Energies, 2021, vol. 14, issue 17, 1-13

Abstract: During a severe accident in a nuclear power plant, hydrogen can be generated, leading to risks of possible deflagration and containment integrity failure. To manage severe accidents, great experimental, analytical, and benchmarking efforts are being made to understand combustible gas distribution, deflagration, and detonation processes. In one of the benchmarks—SARNET H2—flame acceleration due to obstacle-induced turbulence was investigated in the ENACCEF facility. The turbulent combustion problem is overly complex because it involves coupling between fluid dynamics, mass/heat transfer, and chemistry. There are still unknowns in understanding the mechanisms of turbulent flame propagation, therefore many methods in interpreting combustion and turbulent speed are present. Based on SARNET H2 benchmark results, a two-dimensional computational fluid dynamics simulation of turbulent hydrogen flame propagation in the ENACCEF facility was performed. Four combustible mixtures with different diluents concentrations were considered—13% H 2 and 0%/10%/20%/30% of diluents in air. The aim of this numerical simulation was to validate the custom-built turbulent combustion OpenFOAM solver based on the progress variable model—flameFoam. Furthermore, another objective was to perform parametric analysis in relation to turbulent speed correlations and turbulence models and interpret the k-ω SST model blending function F1 behavior during the combustion process. The obtained results show that in the simulated case all three turbulent speed correlations behave similarly and can be used to reproduce observable flame speed; also, the k-ε model provides more accurate results than the k-ω SST turbulence model. It is shown in the paper that the k-ω SST model misinterprets the sudden parameter gradients resulting from turbulent combustion.

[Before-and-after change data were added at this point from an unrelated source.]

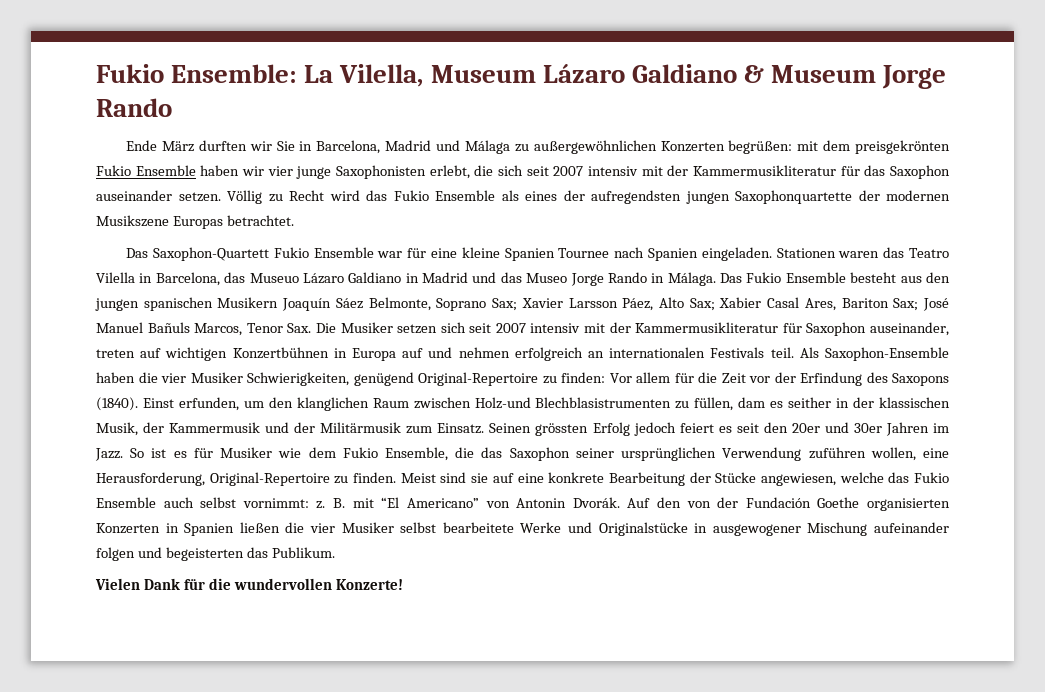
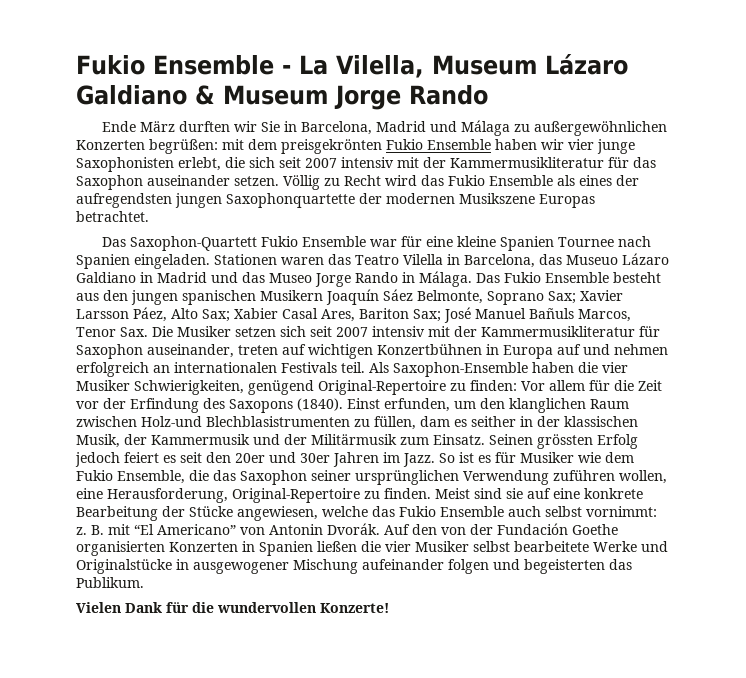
- Fukio Ensemble: La Vilella, Museum Lázaro Galdiano & Museum Jorge Rando
+ Fukio Ensemble - La Vilella, Museum Lázaro Galdiano & Museum Jorge Rando

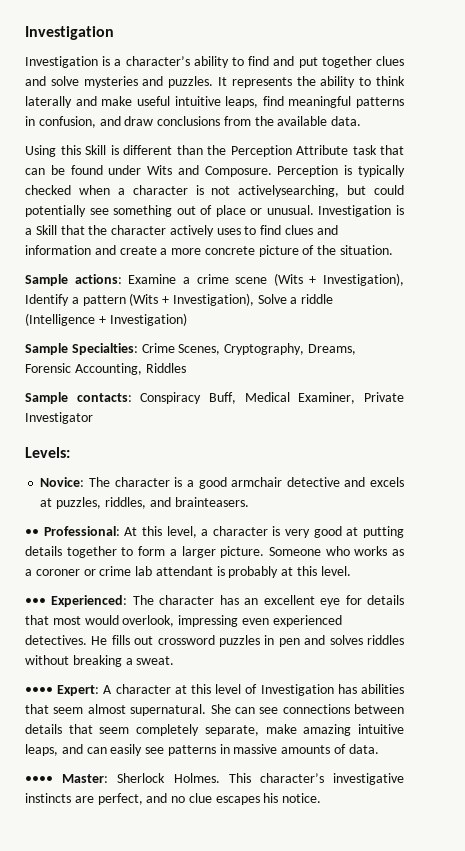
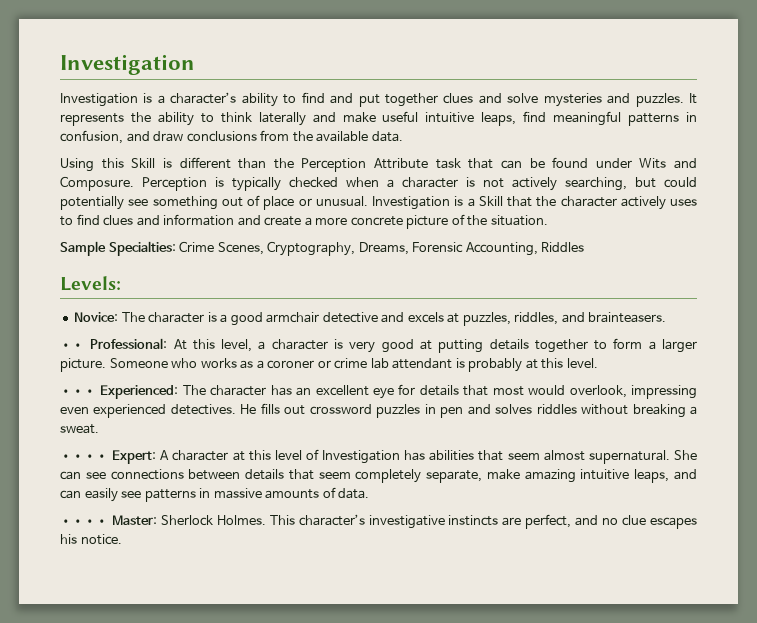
- Perception is typically checked when a character is not activelysearching, but could potentially see something out of place or unusual.
+ Perception is typically checked when a character is not actively searching, but could potentially see something out of place or unusual.
- Sample actions: Examine a crime scene (Wits + Investigation), Identify a pattern (Wits + Investigation), Solve a riddle (Intelligence + Investigation)
- Sample contacts: Conspiracy Buff, Medical Examiner, Private Investigator

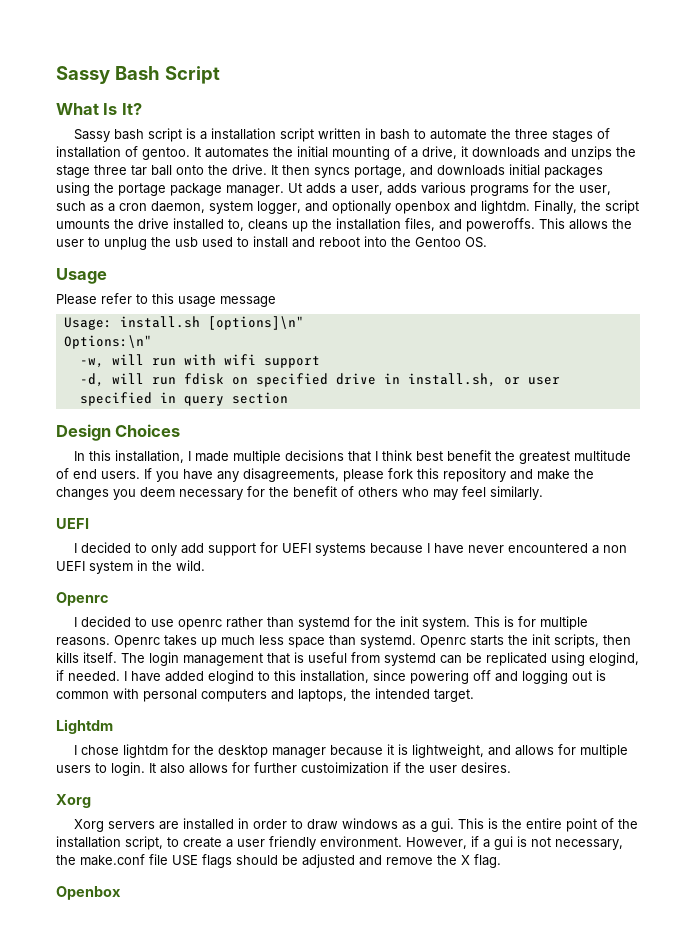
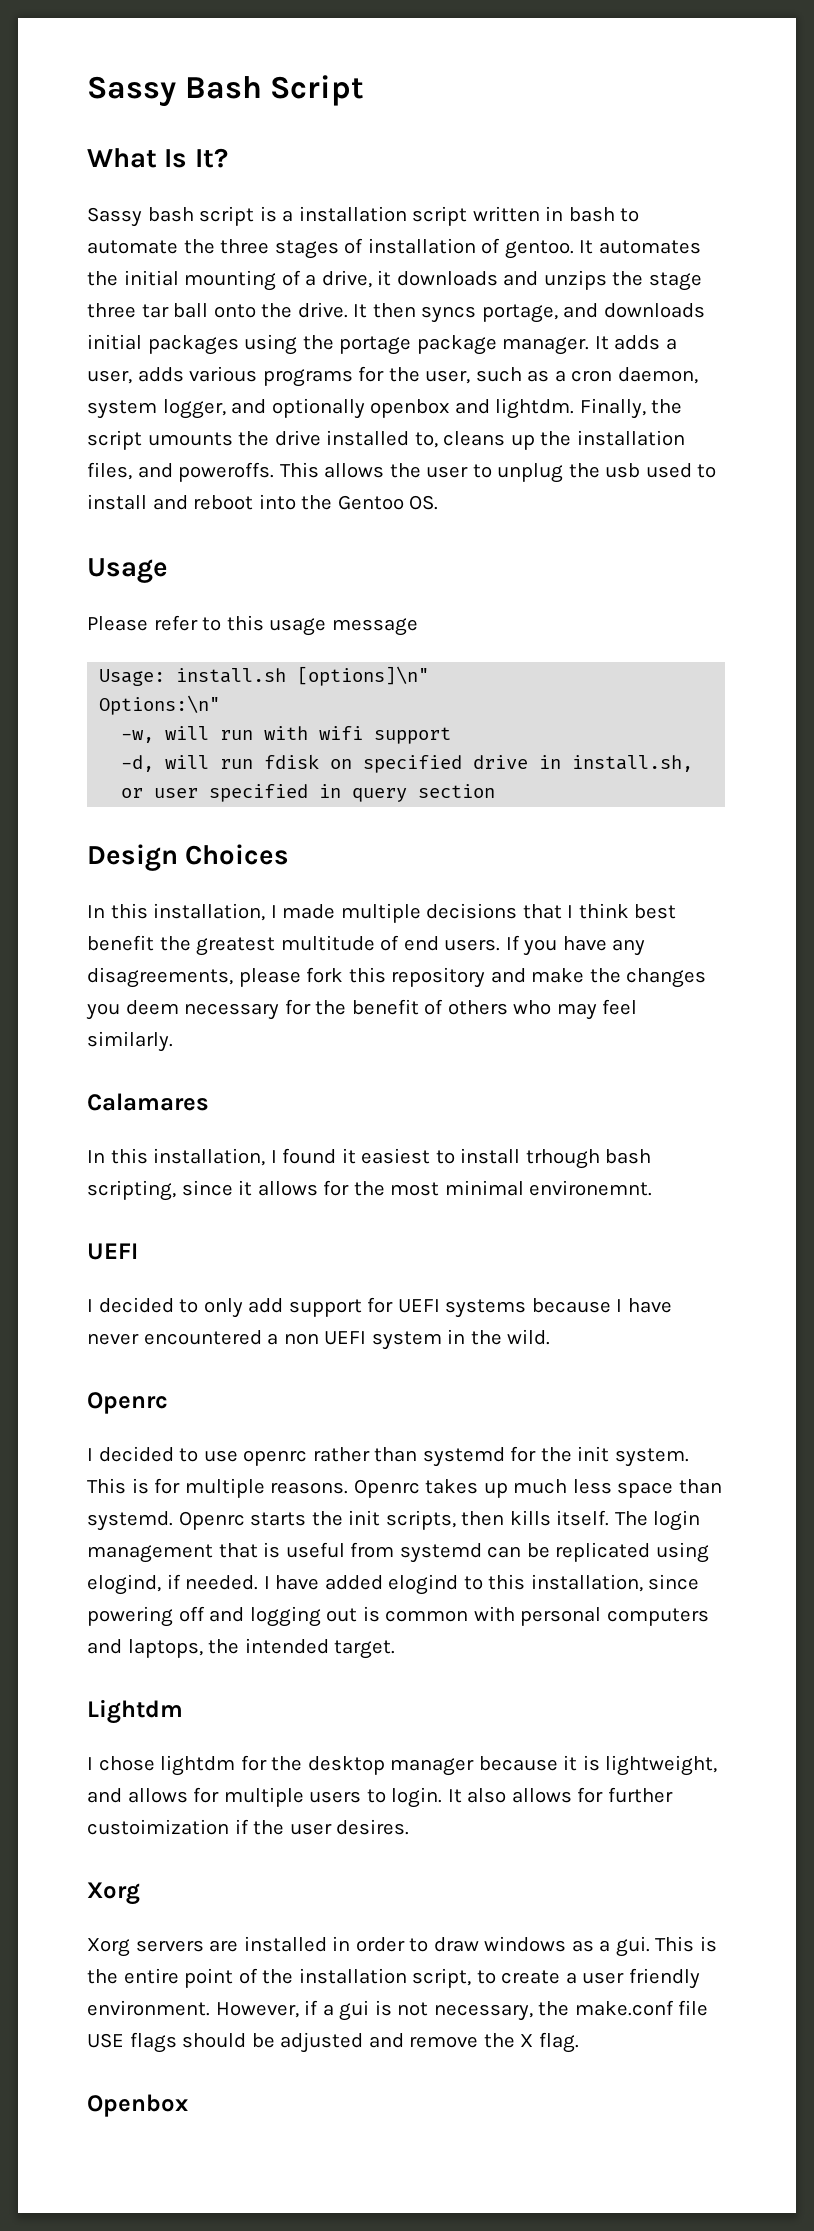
- Ut adds a user, adds various programs for the user, such as a cron daemon, system logger, and optionally openbox and lightdm.
+ It adds a user, adds various programs for the user, such as a cron daemon, system logger, and optionally openbox and lightdm.
+ Calamares
+ In this installation, I found it easiest to install trhough bash scripting, since it allows for the most minimal environemnt.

Keywords: premixed turbulent combustion; flame propagation; combustion solver; computational fluid dynamics (CFD); hydrogen safety (search for similar items in EconPapers)
JEL-codes: Q Q0 Q4 Q40 Q41 Q42 Q43 Q47 Q48 Q49 (search for similar items in EconPapers)
Date: 2021
References: View references in EconPapers View complete reference list from CitEc
Citations: View citations in EconPapers (1)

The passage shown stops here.